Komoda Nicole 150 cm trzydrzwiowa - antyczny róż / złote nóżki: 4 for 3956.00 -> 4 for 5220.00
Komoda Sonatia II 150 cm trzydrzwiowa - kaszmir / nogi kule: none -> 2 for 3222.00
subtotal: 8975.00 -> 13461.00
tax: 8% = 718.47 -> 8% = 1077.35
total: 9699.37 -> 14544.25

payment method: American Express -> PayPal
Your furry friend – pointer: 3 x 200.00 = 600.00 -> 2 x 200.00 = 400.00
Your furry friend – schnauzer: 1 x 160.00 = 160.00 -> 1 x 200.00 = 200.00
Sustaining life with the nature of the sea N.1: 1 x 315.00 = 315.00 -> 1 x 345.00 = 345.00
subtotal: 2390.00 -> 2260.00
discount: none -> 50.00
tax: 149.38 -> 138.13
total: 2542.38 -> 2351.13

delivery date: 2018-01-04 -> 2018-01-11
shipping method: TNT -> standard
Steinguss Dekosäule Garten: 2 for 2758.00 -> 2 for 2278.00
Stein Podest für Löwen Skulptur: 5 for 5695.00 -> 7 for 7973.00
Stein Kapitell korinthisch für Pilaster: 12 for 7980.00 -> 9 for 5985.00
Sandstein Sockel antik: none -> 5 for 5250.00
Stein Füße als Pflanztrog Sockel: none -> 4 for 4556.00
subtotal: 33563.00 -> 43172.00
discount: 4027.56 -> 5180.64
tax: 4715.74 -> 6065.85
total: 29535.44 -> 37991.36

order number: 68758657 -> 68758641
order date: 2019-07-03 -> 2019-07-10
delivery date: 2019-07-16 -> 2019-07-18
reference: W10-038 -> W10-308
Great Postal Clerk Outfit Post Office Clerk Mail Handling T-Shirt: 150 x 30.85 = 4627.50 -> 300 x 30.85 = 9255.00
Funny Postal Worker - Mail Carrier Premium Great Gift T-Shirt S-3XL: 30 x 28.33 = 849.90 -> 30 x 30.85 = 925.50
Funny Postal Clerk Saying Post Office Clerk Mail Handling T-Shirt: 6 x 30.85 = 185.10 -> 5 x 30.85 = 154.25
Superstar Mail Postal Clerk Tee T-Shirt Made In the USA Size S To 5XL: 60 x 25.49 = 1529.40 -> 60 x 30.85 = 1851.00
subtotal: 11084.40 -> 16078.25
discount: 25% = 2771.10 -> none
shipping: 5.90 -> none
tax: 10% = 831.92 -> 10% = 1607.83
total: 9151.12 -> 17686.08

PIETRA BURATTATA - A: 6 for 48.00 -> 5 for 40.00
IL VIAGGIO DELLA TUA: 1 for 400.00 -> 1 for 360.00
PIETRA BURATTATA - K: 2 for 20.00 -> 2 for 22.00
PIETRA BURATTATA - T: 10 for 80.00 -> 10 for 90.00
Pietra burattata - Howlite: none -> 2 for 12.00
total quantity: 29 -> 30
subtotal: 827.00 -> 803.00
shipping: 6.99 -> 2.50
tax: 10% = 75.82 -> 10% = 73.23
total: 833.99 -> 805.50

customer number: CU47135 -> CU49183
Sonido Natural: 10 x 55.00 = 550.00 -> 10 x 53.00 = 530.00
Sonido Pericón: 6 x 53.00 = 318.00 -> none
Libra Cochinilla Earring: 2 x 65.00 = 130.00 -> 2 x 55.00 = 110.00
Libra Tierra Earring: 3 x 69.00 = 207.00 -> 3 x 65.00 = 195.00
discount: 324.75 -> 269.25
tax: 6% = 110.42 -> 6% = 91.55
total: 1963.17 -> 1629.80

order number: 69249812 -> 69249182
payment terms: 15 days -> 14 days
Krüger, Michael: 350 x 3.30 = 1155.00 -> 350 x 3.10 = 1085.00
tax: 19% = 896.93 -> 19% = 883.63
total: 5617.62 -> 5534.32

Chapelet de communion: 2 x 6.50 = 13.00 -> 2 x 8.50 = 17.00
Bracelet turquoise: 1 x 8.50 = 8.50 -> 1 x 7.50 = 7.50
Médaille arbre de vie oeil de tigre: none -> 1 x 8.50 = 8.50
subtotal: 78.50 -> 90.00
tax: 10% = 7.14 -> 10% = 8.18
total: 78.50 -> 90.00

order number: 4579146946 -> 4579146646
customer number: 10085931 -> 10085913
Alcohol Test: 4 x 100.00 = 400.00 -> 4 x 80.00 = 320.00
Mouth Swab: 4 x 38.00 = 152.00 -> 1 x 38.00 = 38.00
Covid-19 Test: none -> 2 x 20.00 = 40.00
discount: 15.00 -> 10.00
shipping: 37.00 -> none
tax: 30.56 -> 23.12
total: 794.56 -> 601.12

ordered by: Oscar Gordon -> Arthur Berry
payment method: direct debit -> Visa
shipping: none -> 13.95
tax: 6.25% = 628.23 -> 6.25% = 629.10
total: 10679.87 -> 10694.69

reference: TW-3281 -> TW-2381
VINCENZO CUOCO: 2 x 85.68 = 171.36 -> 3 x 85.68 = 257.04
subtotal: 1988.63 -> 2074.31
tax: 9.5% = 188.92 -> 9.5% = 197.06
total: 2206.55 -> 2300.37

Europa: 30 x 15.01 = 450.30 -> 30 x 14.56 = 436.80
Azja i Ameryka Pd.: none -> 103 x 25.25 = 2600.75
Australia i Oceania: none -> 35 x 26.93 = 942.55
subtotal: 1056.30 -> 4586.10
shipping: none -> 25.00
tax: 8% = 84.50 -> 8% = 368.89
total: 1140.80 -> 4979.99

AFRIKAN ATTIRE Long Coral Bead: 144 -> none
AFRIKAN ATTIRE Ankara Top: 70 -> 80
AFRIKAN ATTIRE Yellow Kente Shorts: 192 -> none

•••

Task statement. Print the lines above from the one with "total: 29535.44 -> 37991.36" through the one with "reference: W10-038 -> W10-308", both included, exactly as written and nothing more.

Written solution.
total: 29535.44 -> 37991.36

order number: 68758657 -> 68758641
order date: 2019-07-03 -> 2019-07-10
delivery date: 2019-07-16 -> 2019-07-18
reference: W10-038 -> W10-308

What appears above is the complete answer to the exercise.